Os primeiros obuses caíram antes do amanhecer e destruíram os telhados de alumínio das casas precárias, obrigando os moradores de Khano Admasi a se abrigarem nas colinas semeadas de cactus.
Khano, de 60 anos e voz suave, também fugiu de sua aldeia de Bisober, no Tigré, uma região do norte da Etiópia onde o governo de Adis Abeba realiza há seis semanas uma grande operação militar para derrubar as autoridades dissidentes locais da Frente de Libertação do Povo do Tigré (TPLF).
Enquanto fugiam, Khano e Miskana, seu filho mais velho, de 46 anos, esbarraram com soldados do Exército Federal que os obrigaram a entrar em uma casa. Dentro dela havia mais duas famílias aterrorizadas.
A cena que se segue, descrita por três testemunhas oculares, mas desmentida pelo governo etíope, levanta dúvidas sobre as declarações do primeiro-ministro Abiy Ahmed, que insiste em que os civis estavam a salvo nesta operação militar.
Aparentemente, os soldados acusaram Miskana e outros dois homens de terem ajudado a TPLF, cujas tropas lutam contra o Exército federal.
"Nos perguntaram quem éramos e respondemos: 'só camponeses e mulheres velhas'", explica Khano. "Eles voltaram, ordenaram que saíssemos e separaram as mulheres dos homens".
Os soldados sentaram os homens e os mataram com vários disparos de Kalashnikov. Um menino de 15 anos também perdeu a vida enquanto tentava, em vão, proteger seu pai.
Era 14 de novembro e os sofrimentos dos civis em Bisober, povoado agrícola de 2.000 habitantes no sul do Tigré, não terminaram por aí. Durante os três dias que o Exército precisou para expulsar a TPLF da aldeia e tomar o controle, 27 civis foram mortos, segundo depoimentos de funcionários locais e de habitantes.
A região do Tigré está isolada do mundo há muitas semanas. As comunicações estão começando a se restabelecer e ainda é muito difícil ter uma primeira estimativa real do número de vítimas do conflito.
No entanto, a AFP foi recentemente autorizada a visitar o sul do Tigré, onde os habitantes de várias cidades e aldeias acusam o Exército e os combatentes da TPLF de terem colocado os civis no centro do conflito, e até de atacá-los diretamente.
O Exército não respondeu os contatos da AFP, e o ministro da Democratização, Zadig Abraha, afirmou à AFP que qualquer acusação de que os soldados etíopes tenham matado civis é "falsa".

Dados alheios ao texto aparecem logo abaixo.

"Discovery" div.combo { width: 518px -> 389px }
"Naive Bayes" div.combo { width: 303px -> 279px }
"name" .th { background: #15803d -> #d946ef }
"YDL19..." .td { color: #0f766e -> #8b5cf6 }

A AFP não conseguiu contatar os líderes da TPLF.
Distante de tudo isso, Khano não consegue apagar de sua memória a visão de seu filho mais velho assassinado diante de seus olhos pelos soldados.
"Não choramos. Estávamos aterrorizados. Tremíamos de medo", conta Khano, que agora tem a responsabilidade de criar os três filhos de Miskana.